The data below:

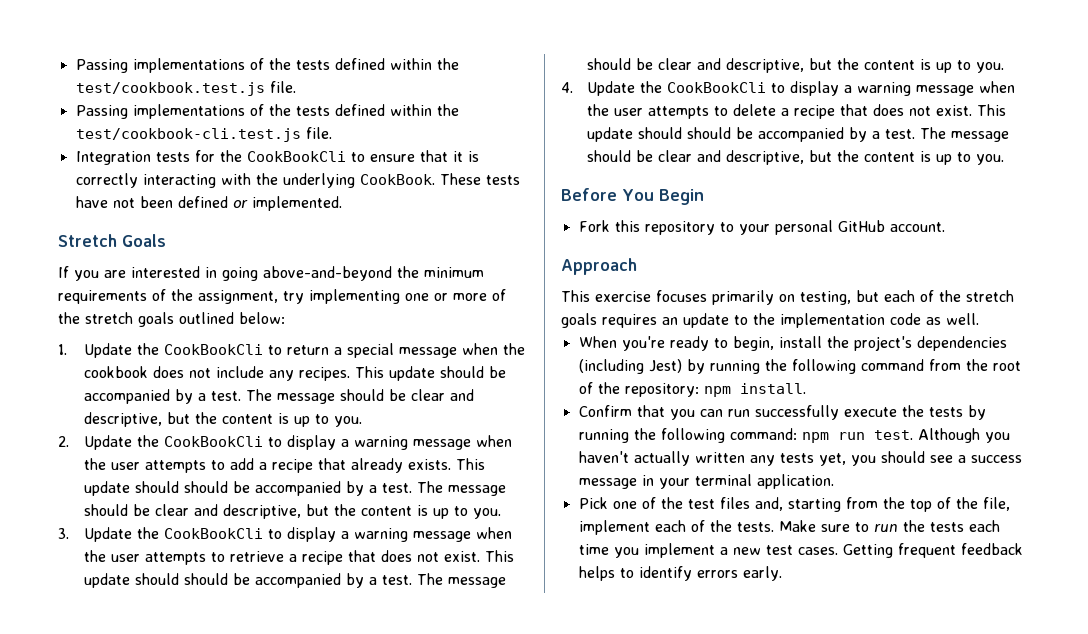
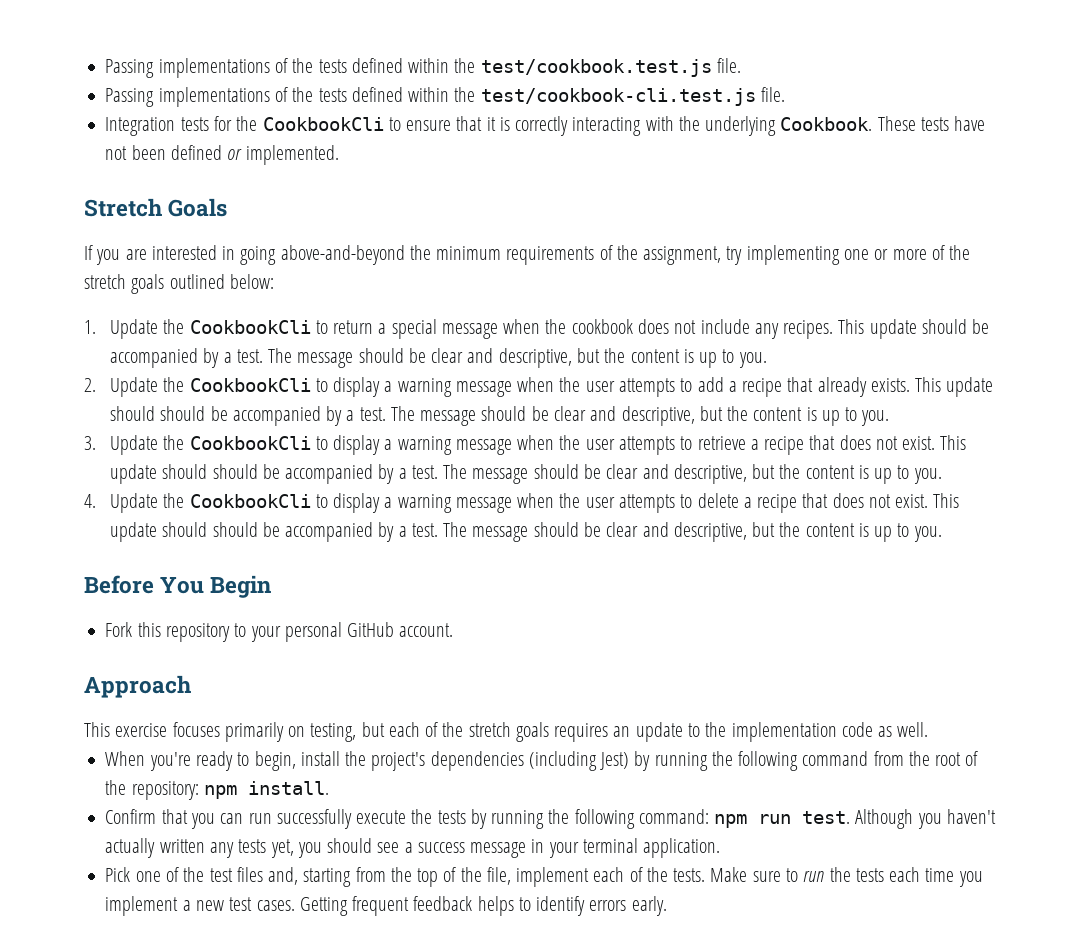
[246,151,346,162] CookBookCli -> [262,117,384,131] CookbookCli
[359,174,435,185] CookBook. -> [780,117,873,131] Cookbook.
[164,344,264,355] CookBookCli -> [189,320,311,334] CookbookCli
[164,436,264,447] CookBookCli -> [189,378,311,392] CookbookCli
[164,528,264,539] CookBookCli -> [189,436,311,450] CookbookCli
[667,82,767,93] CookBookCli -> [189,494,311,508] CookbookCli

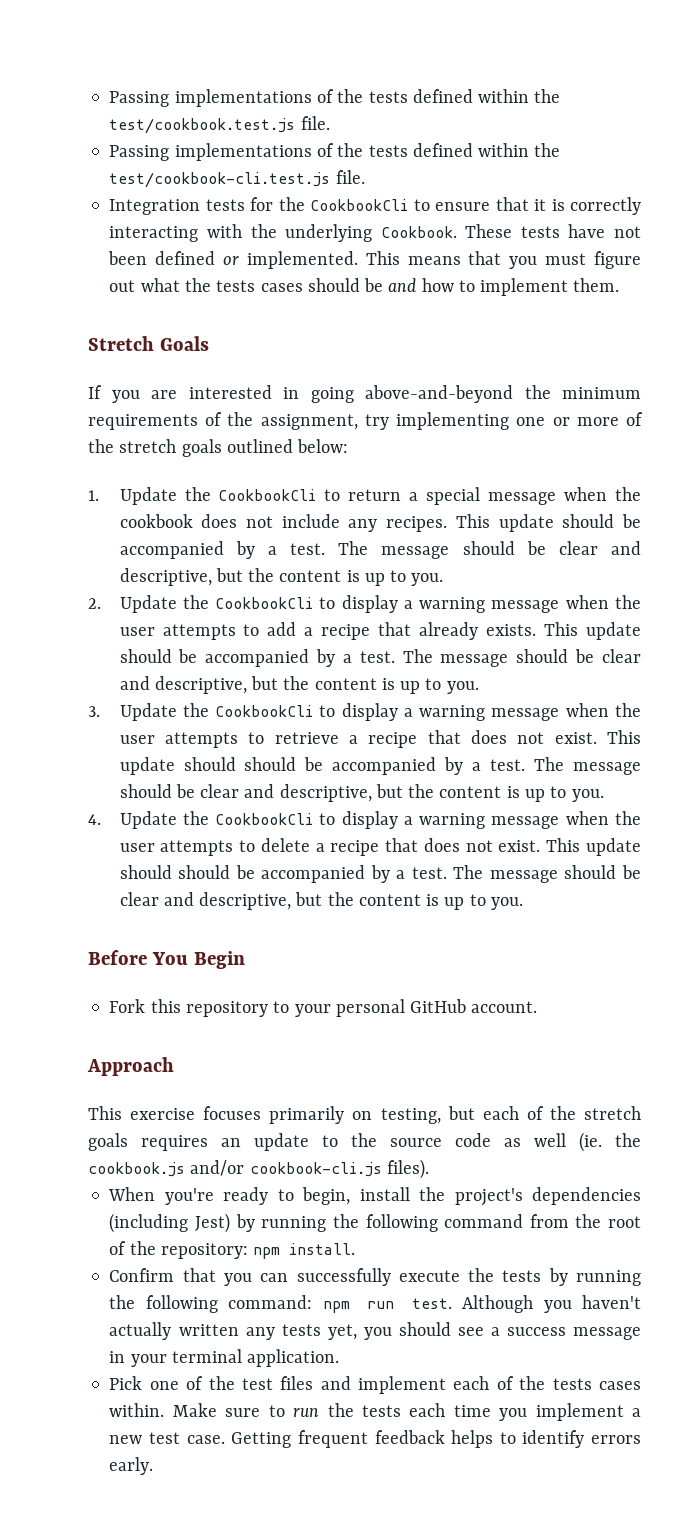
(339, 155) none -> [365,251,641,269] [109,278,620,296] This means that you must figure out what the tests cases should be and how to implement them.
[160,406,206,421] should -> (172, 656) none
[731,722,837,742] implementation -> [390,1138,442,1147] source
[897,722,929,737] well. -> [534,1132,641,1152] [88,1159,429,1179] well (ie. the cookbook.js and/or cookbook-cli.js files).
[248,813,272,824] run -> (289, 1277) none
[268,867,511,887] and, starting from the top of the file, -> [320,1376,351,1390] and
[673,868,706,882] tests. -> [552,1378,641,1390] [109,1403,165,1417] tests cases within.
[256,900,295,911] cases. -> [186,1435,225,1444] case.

End of The data.
The data below:

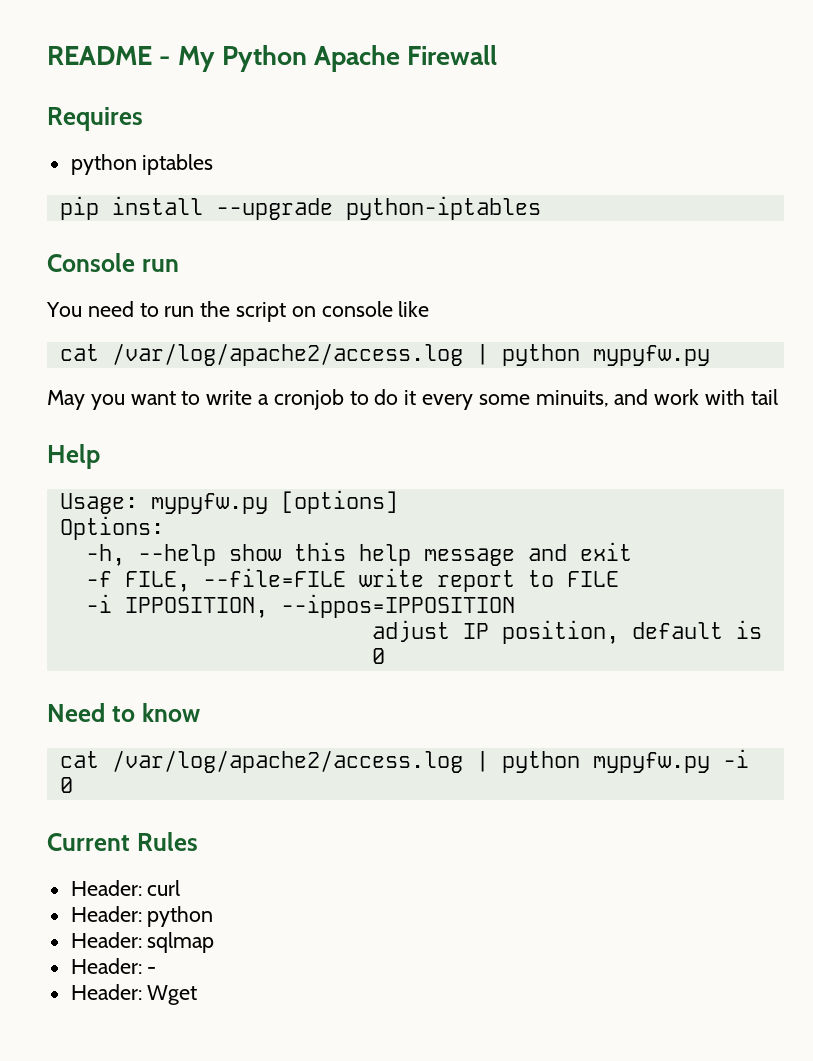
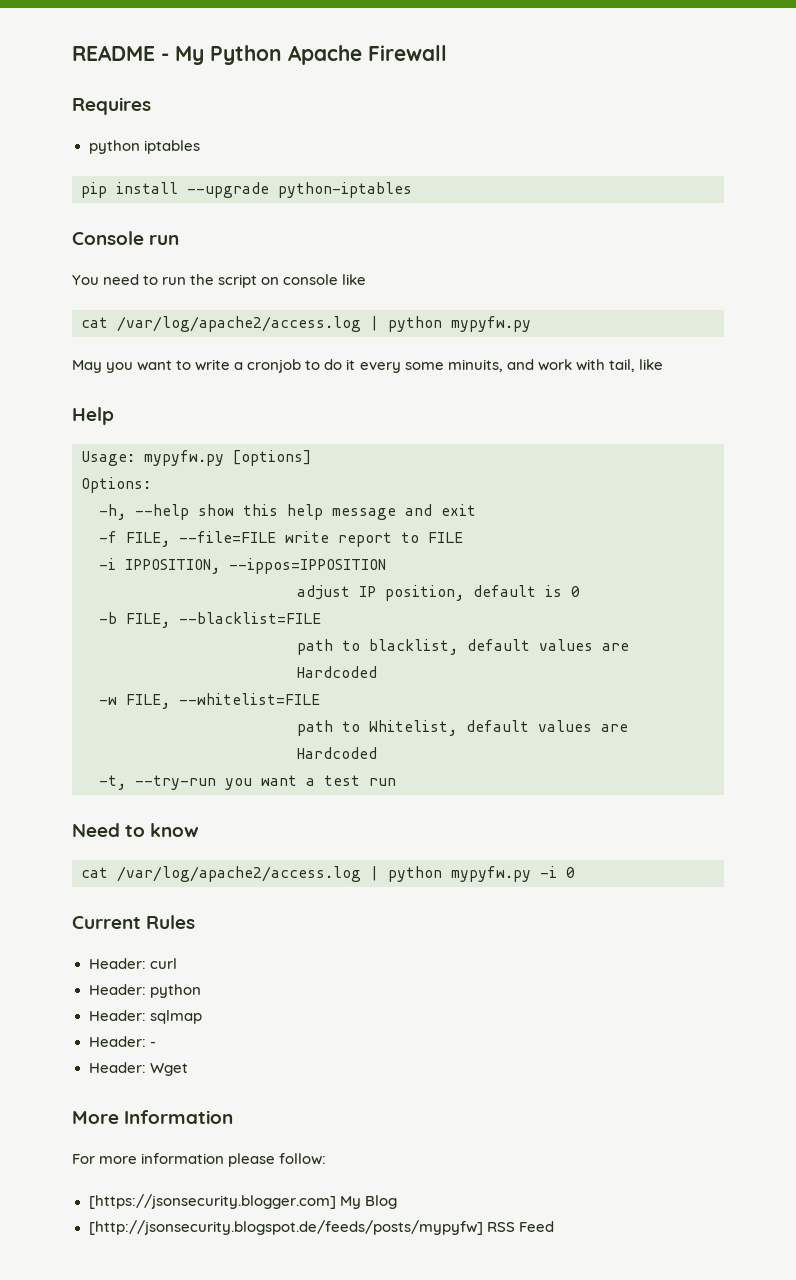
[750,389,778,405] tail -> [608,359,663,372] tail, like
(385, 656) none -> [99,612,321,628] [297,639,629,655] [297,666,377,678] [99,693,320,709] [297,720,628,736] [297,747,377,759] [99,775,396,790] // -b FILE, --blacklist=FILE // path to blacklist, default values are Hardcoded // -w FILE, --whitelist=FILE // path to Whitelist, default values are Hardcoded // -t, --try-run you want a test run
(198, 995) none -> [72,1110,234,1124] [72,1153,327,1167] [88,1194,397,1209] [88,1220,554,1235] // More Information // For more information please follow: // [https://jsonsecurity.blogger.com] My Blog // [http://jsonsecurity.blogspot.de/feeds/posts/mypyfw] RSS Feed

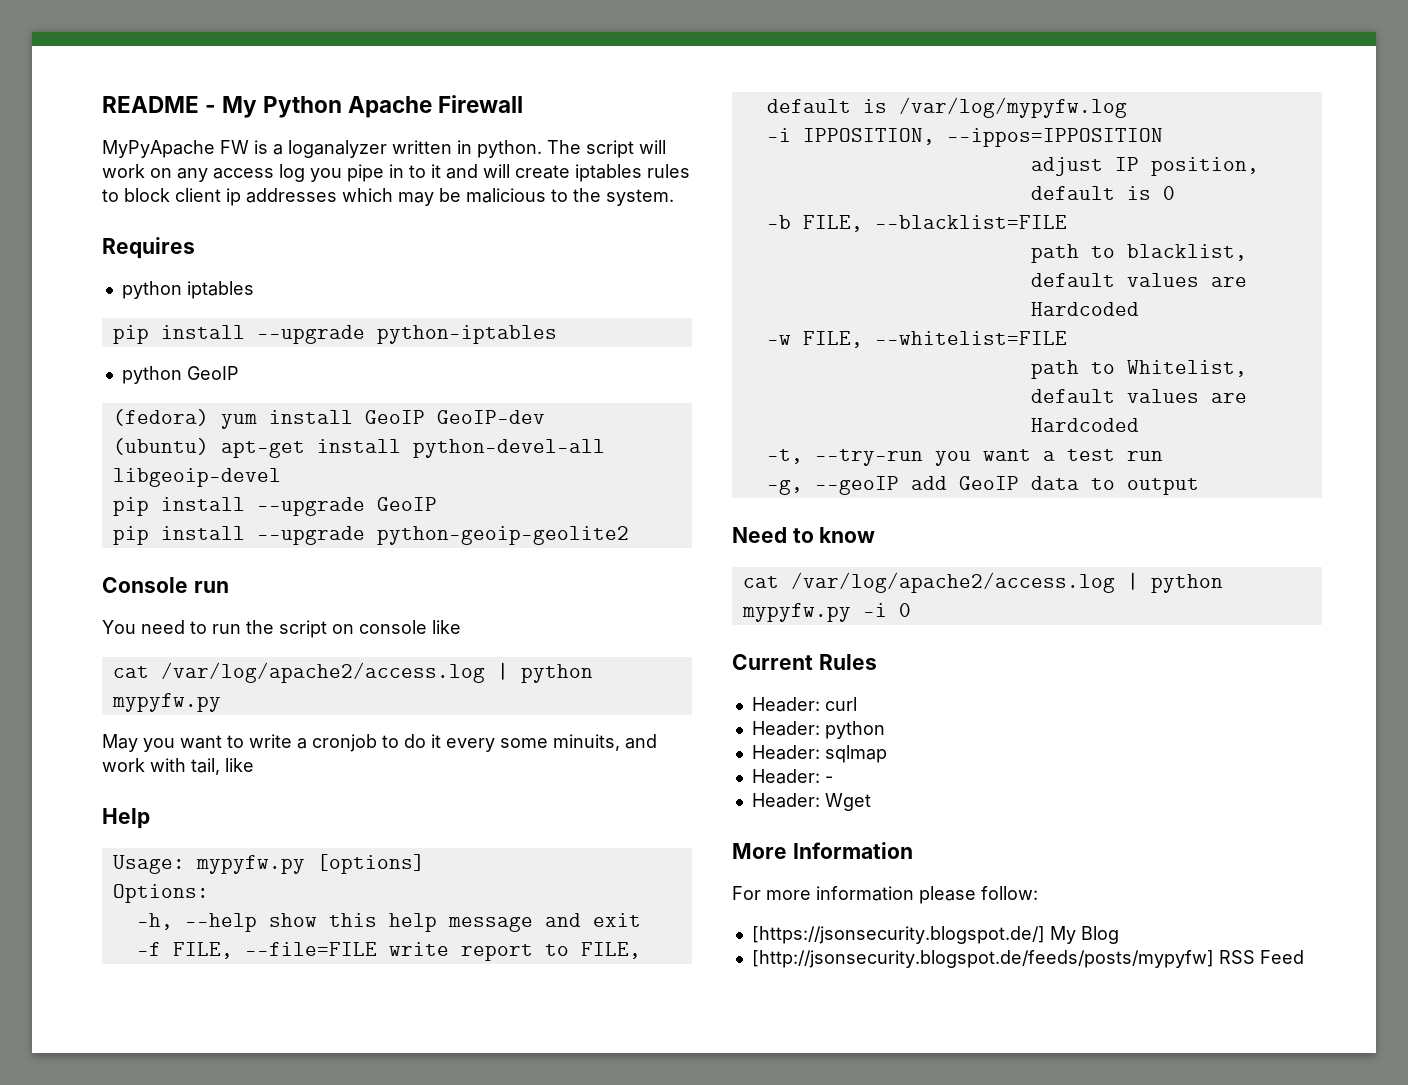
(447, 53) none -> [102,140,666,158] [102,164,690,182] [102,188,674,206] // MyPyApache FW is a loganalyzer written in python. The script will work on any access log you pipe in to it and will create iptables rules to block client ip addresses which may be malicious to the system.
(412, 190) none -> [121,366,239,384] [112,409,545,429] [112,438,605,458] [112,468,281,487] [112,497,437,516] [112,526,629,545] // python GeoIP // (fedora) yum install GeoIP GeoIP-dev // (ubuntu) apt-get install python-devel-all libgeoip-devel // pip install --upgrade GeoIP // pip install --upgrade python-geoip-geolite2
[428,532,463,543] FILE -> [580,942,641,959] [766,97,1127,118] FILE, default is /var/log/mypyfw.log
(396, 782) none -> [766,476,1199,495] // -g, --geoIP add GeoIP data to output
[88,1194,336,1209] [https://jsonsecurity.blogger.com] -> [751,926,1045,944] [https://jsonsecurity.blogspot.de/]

End of The data.

To do: Give only how many lines above hold "blogspot".

Reply: 2